Victor’s firsthand experience in regulatory drafting, combined with his in-depth understanding of the mechanics of the appraisal process, has made him a sought-after expert witness and advisor. In his work with the ADALB, he played a pivotal role in mediating the often-complicated negotiations between repair shops and insurers, advocating for clarity, fairness and efficiency. Notably, his insights into the Massachusetts Mechanic’s Lien Statute (M.G.L. c. 255, § 25) and its application to preliminary repair work (commonly referred to as dismantling or “tear down”) have empowered repair shops to assert their rights and protect their interests.
This article, centered on Victor’s insights, is more than a recounting of his expertise – it’s a resource for understanding the regulatory and legal landscape that governs the collision repair industry in Massachusetts. By drawing on Victor’s decades of experience and his deep involvement in the creation of the current regulatory framework, we aim to provide collision repair professionals with the tools and knowledge they need to navigate the appraisal process, enforce their rights and ensure fair treatment in dealings with insurers.
From his historical perspective on the development of 212 CMR 2.00 to his advocacy for efficient, consumer-focused repair practices, Victor’s contributions are a testament to the importance of strong legal foundations in ensuring a balanced and equitable industry. His legacy is not just one of legal precision but also of steadfast support for the collision repair shops that keep Massachusetts drivers on the road.
Dear Victor:
Could you clarify the differences between the supplement timing requirements outlined in the Massachusetts General Law versus the Code of Massachusetts Regulations? Also, what steps should a collision repair shop take if an insurer’s appraiser fails to conduct an inspection within the required timeframe?
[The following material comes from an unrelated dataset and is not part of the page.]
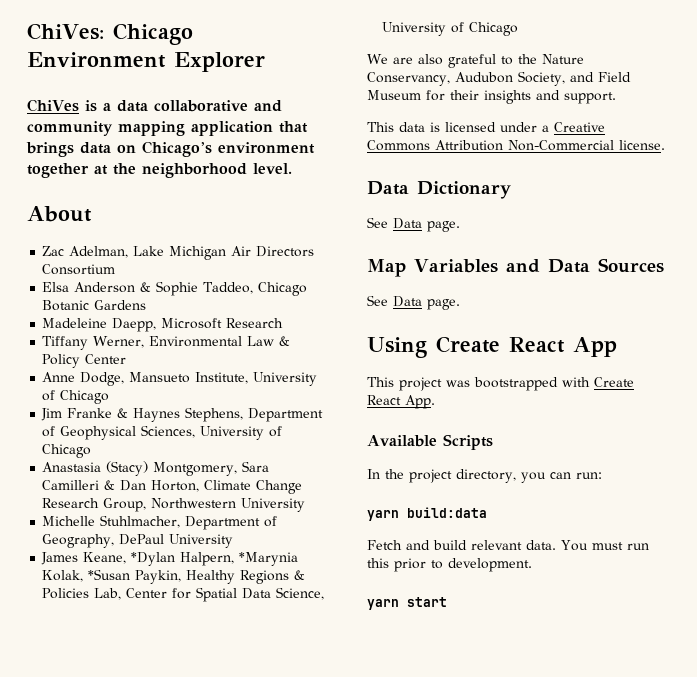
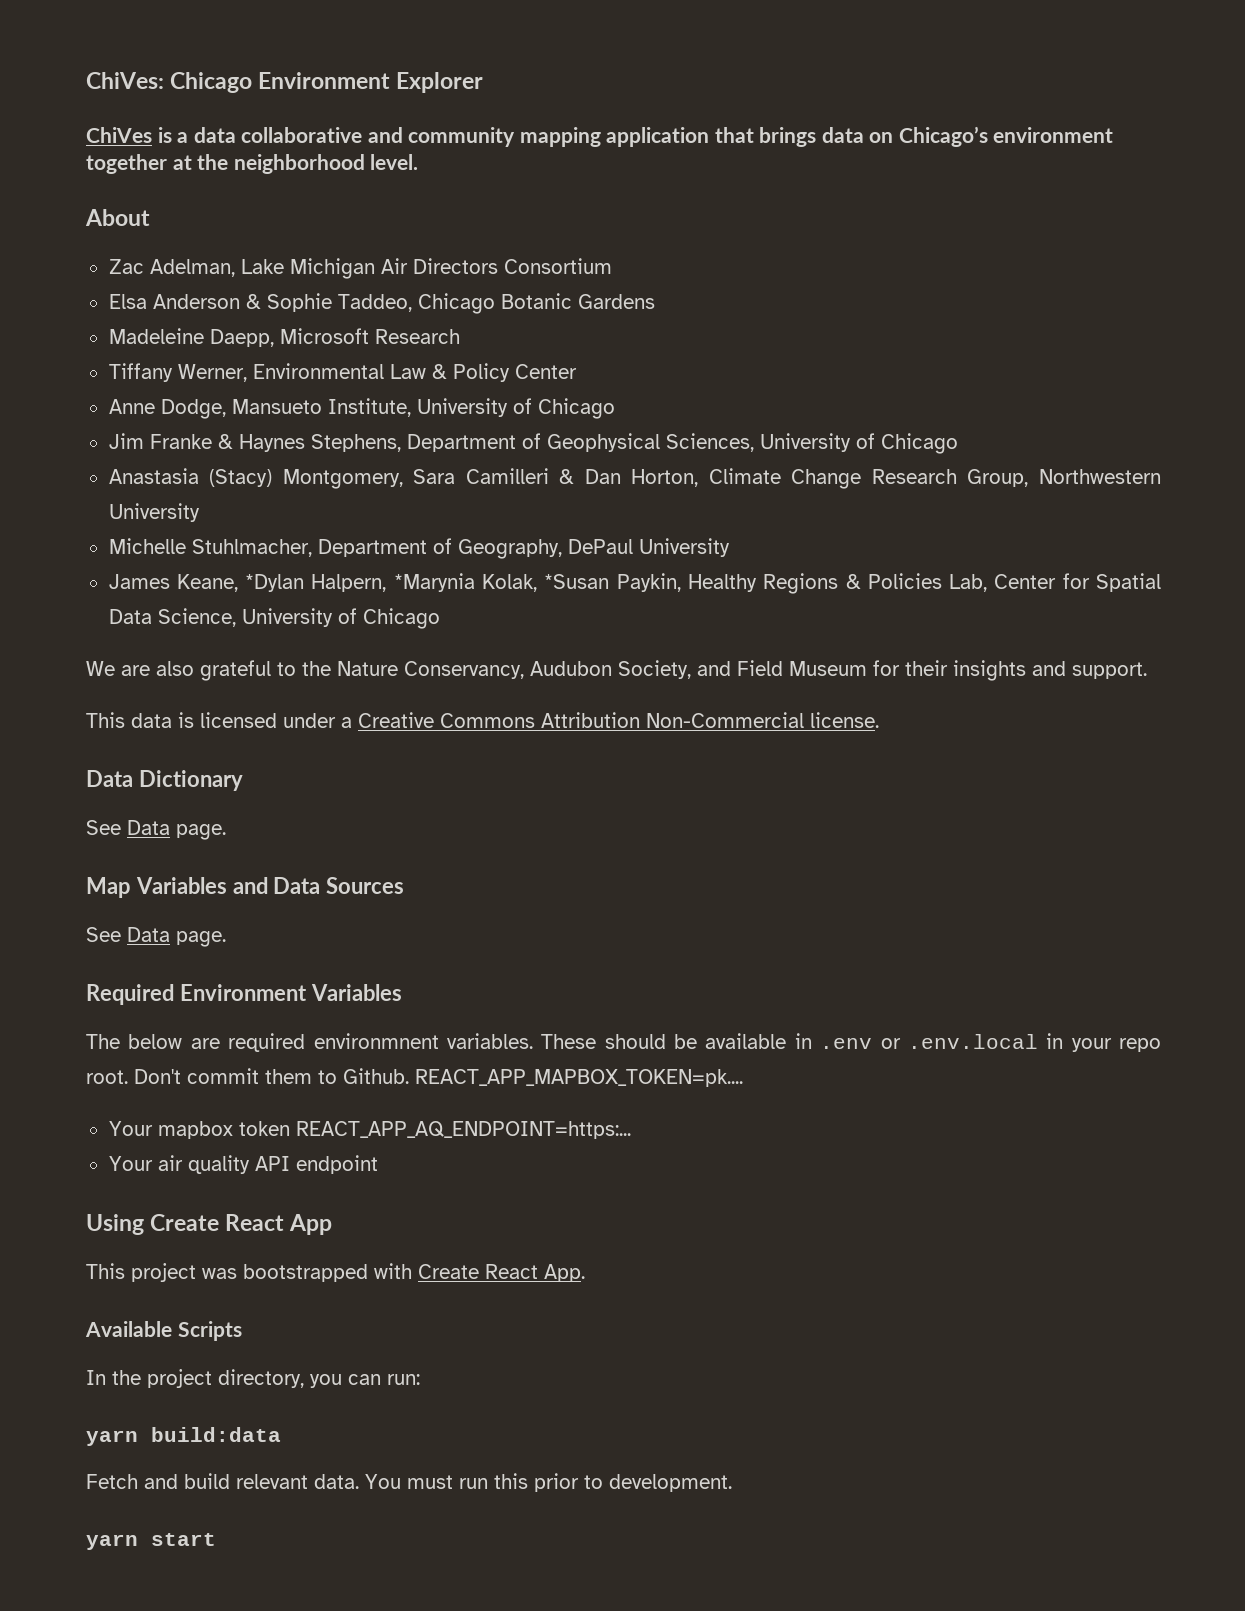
(460, 304) none -> [86,984,402,1005] [86,1033,1161,1052] [86,1068,743,1087] [108,1121,631,1139] [108,1155,378,1174] // Required Environment Variables // The below are required environmnent variables. These should be available in .env or .env.local in your repo root. Don't commit them to Github. REACT_APP_MAPBOX_TOKEN=pk.... // Your mapbox token REACT_APP_AQ_ENDPOINT=https:... // Your air quality API endpoint

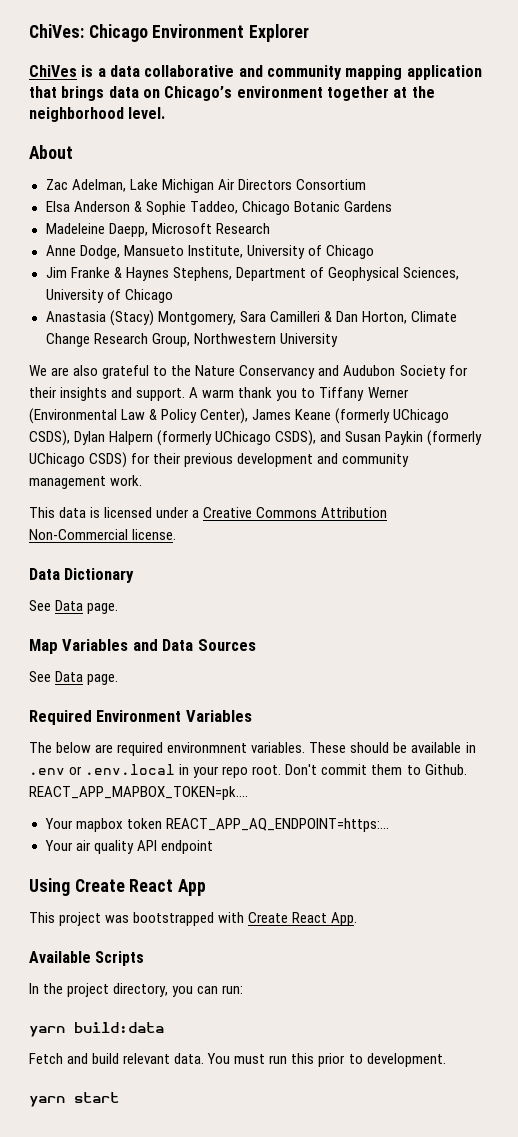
[108,363,577,382] // Tiffany Werner, Environmental Law & Policy Center -> (270, 228) none
[108,538,730,559] [108,573,1161,594] [108,608,440,629] // Michelle Stuhlmacher, Department of Geography, DePaul University // James Keane, *Dylan Halpern, *Marynia Kolak, *Susan Paykin, Healthy Regions & Policies Lab, Center for Spatial Data Science, University of Chicago -> (338, 340) none
[404,660,867,679] Conservancy, Audubon Society, and Field Museum -> [239,365,446,379] Conservancy and Audubon Society
(1147, 670) none -> [189,387,409,401] [29,408,450,424] [29,430,483,446] [29,452,410,468] [29,475,143,489] A warm thank you to Tiffany Werner (Environmental Law & Policy Center), James Keane (formerly UChicago CSDS), Dylan Halpern (formerly UChicago CSDS), and Susan Paykin (formerly UChicago CSDS) for their previous development and community management work.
Victor Fanikos: You know, the whole timing issue around supplemental appraisals really just boils down to a drafting error. Back when 212 CMR 2.04 came out, it wasn’t meant to set different timing expectations from what’s in the Massachusetts General Law (MGL) Chapter 90, Section 34O – it just ended up that way by accident. When the discrepancy was spotted, it was brought to the Board’s attention, and we all agreed it was more of a technical hiccup than anything intentional.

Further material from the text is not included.